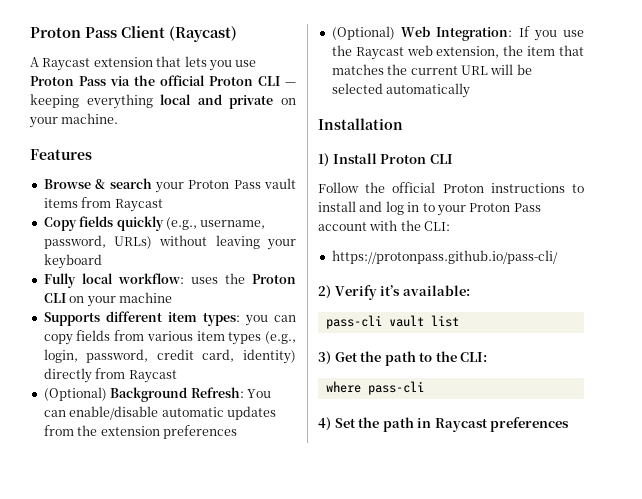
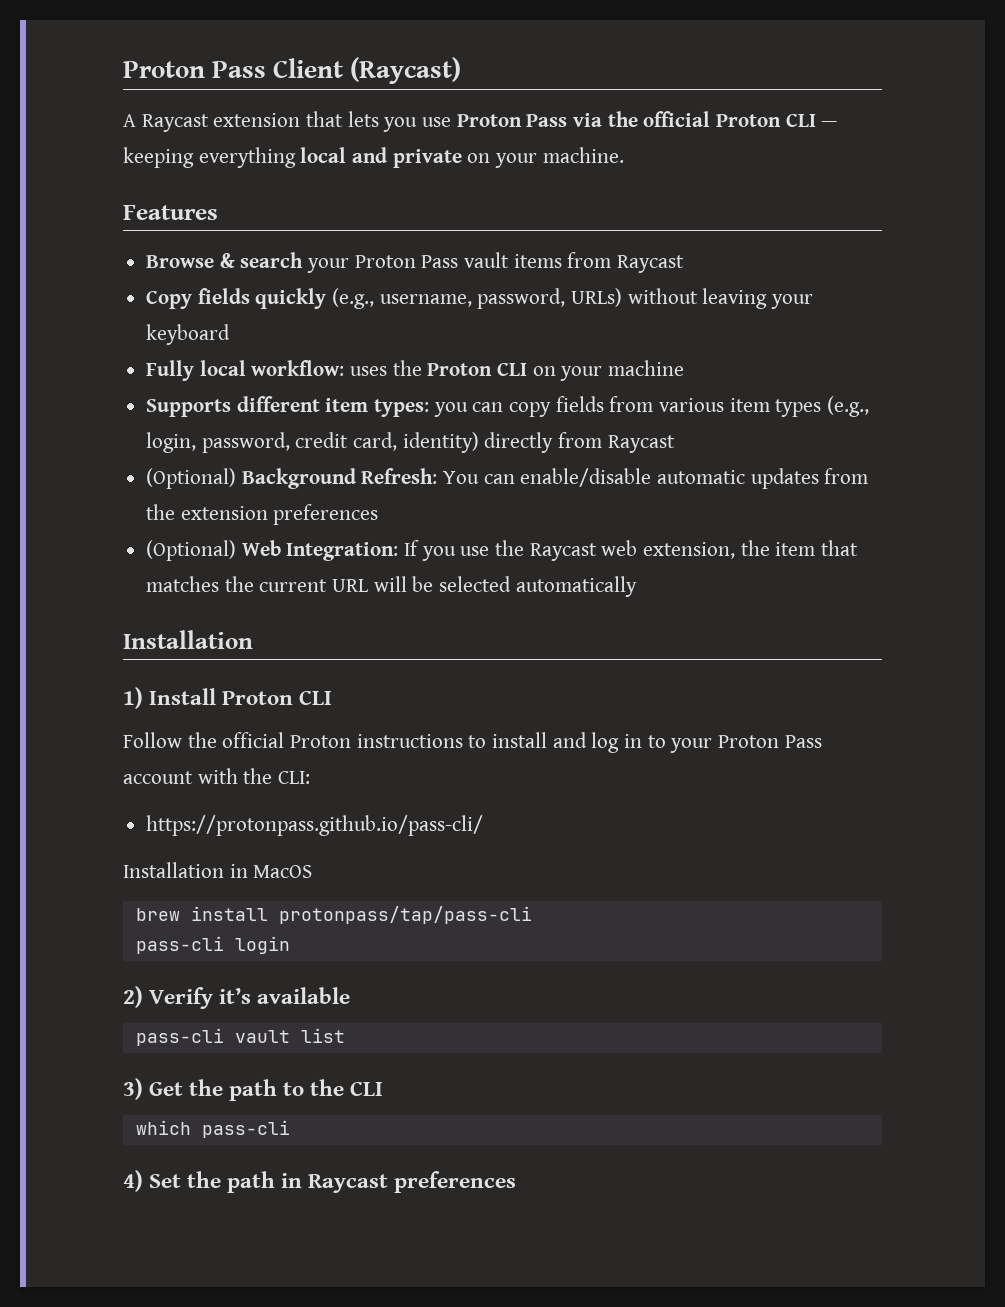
+ Installation in MacOS
+ brew install protonpass/tap/pass-cli
+ pass-cli login
- 2) Verify it’s available:
+ 2) Verify it’s available
- 3) Get the path to the CLI:
- where pass-cli
+ 3) Get the path to the CLI
+ which pass-cli

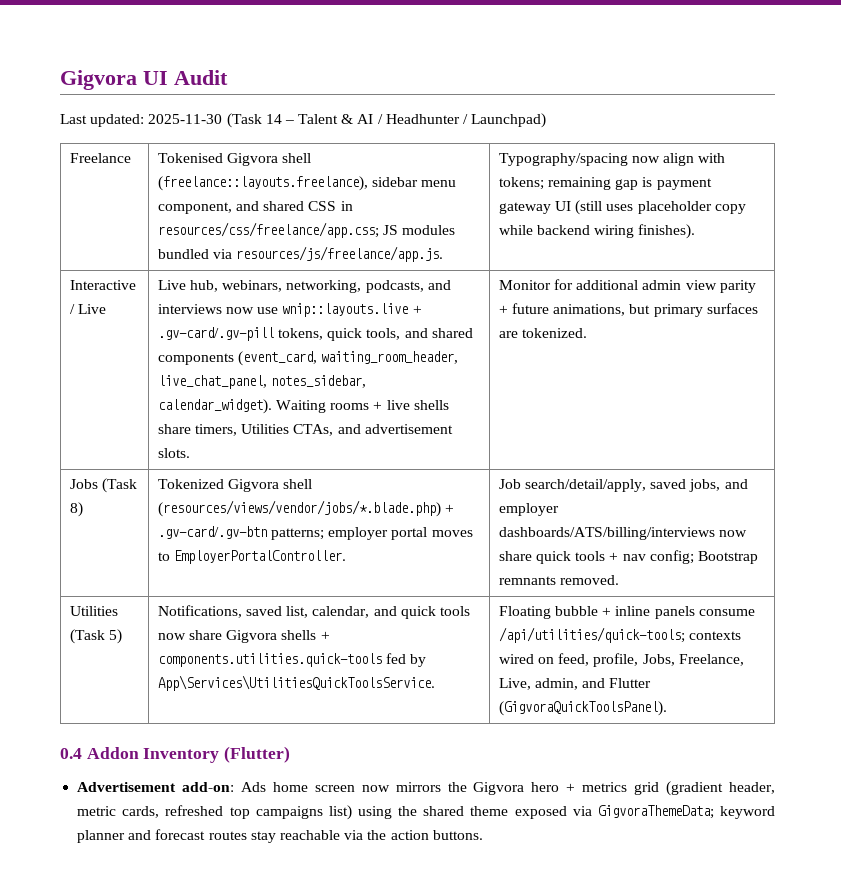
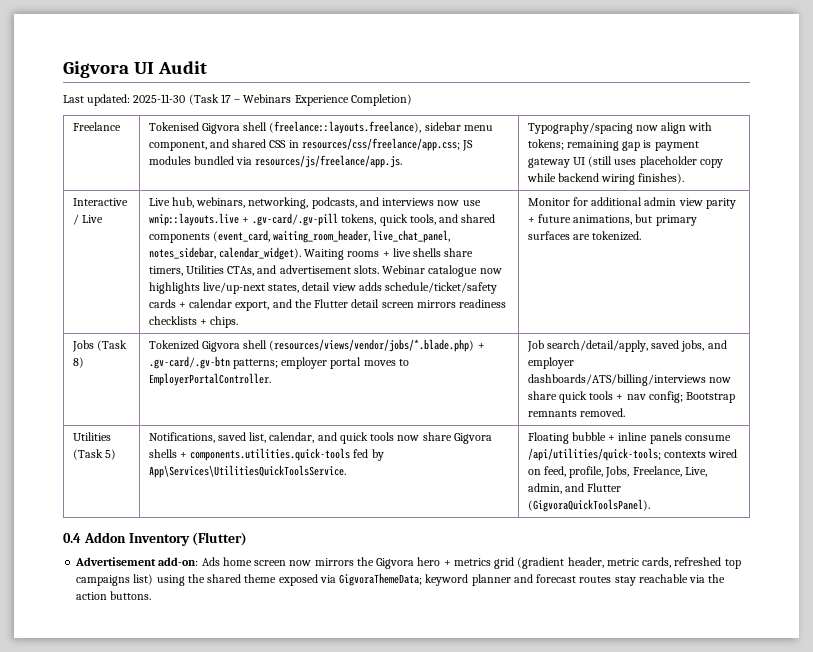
- Last updated: 2025-11-30 (Task 14 – Talent & AI / Headhunter / Launchpad)
+ Last updated: 2025-11-30 (Task 17 – Webinars Experience Completion)
+ Webinar catalogue now highlights live/up-next states, detail view adds schedule/ticket/safety cards + calendar export, and the Flutter detail screen mirrors readiness checklists + chips.

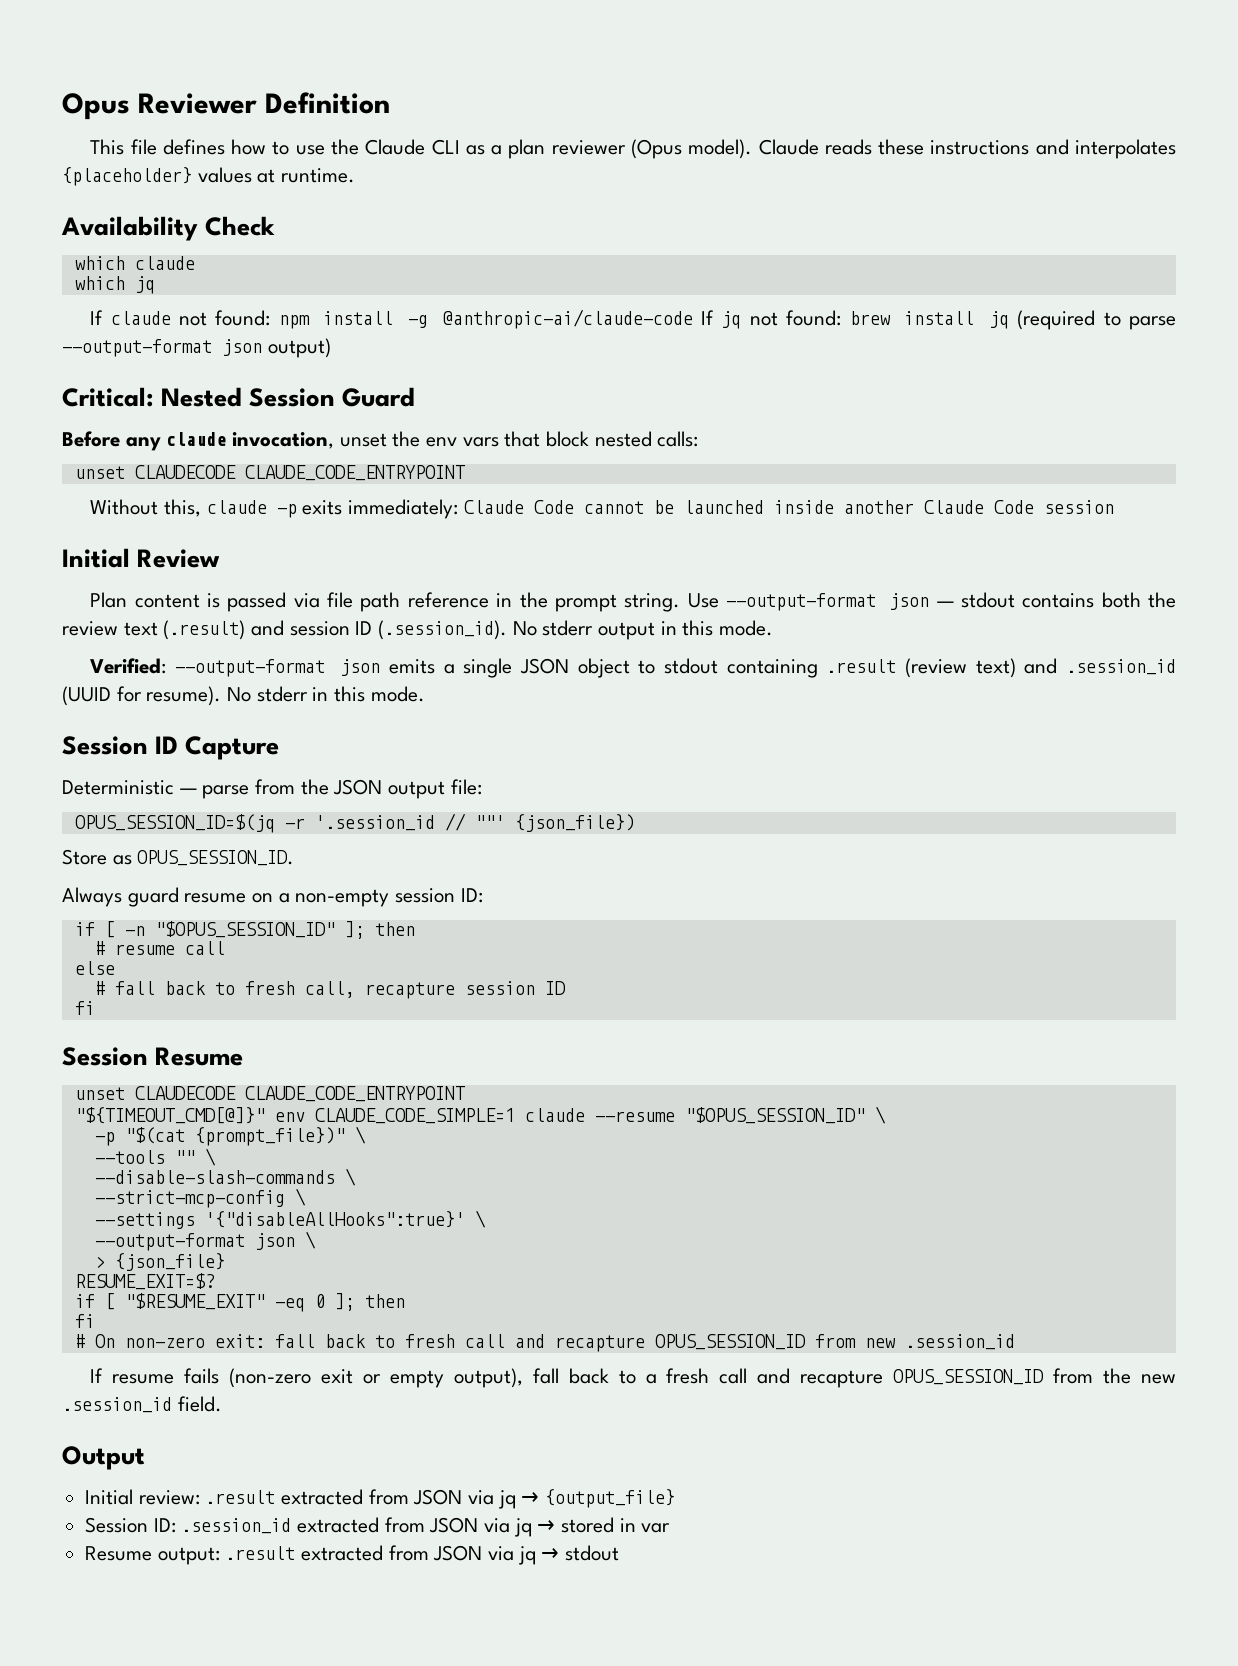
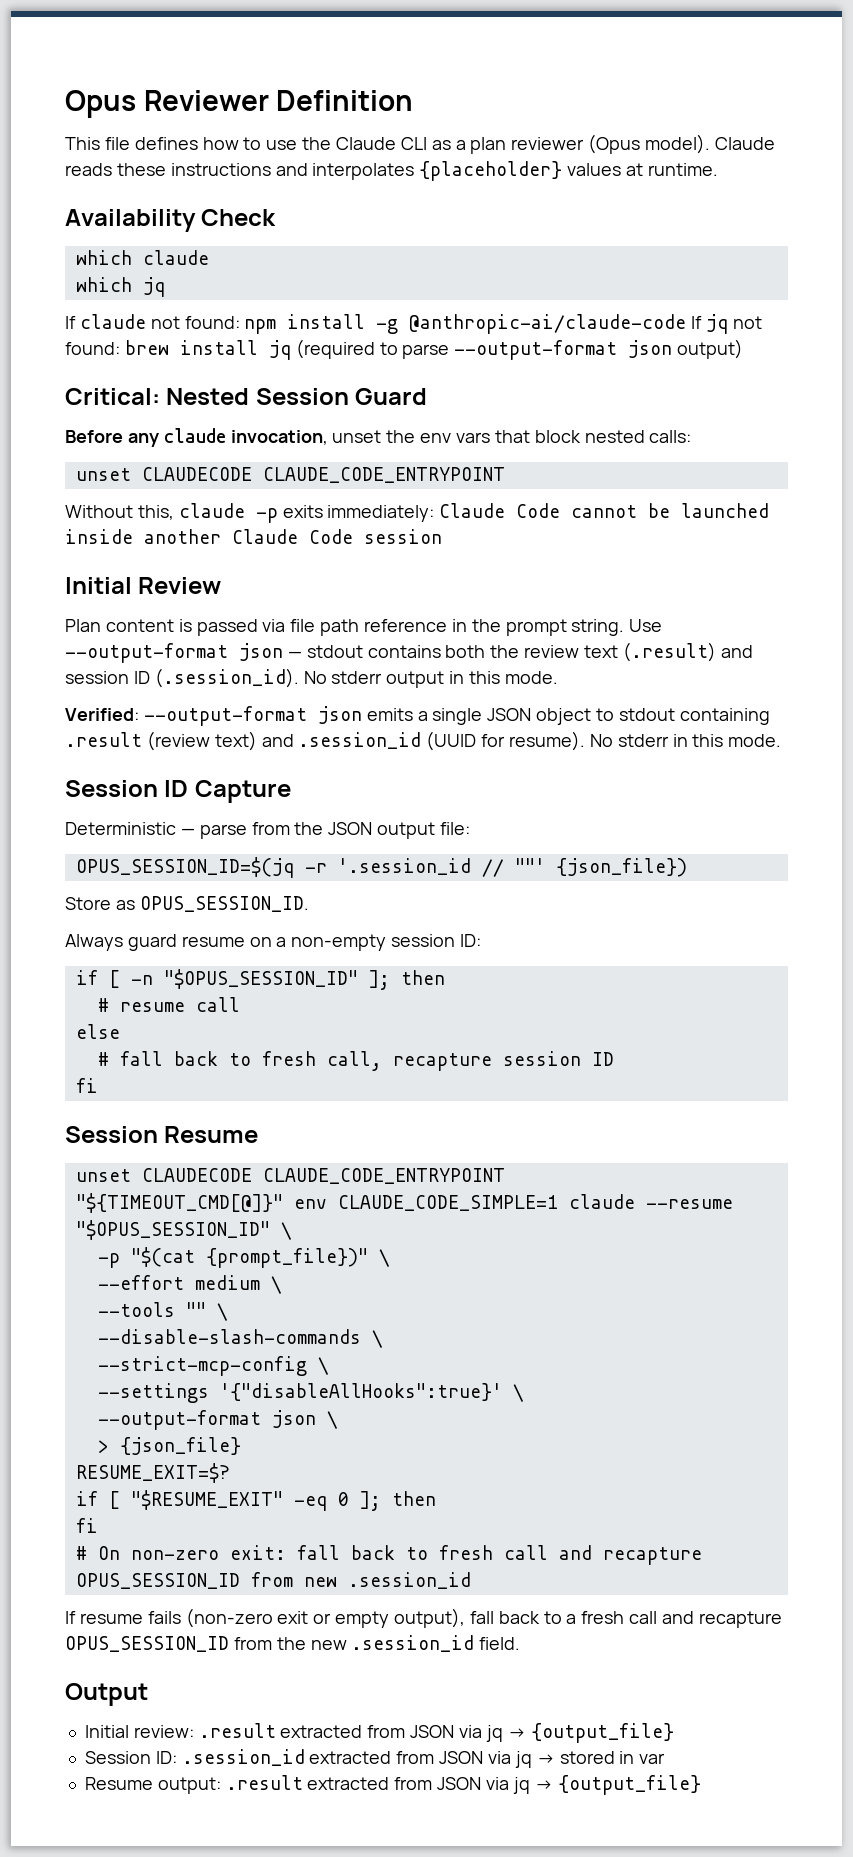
+ --effort medium \
- Resume output: .result extracted from JSON via jq → stdout
+ Resume output: .result extracted from JSON via jq → {output_file}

========================================================================

__The task__. Using the entries above, return each line in which the word "JSON" occurs.

__Solution to the exercise__.
- Resume output: .result extracted from JSON via jq → stdout
+ Resume output: .result extracted from JSON via jq → {output_file}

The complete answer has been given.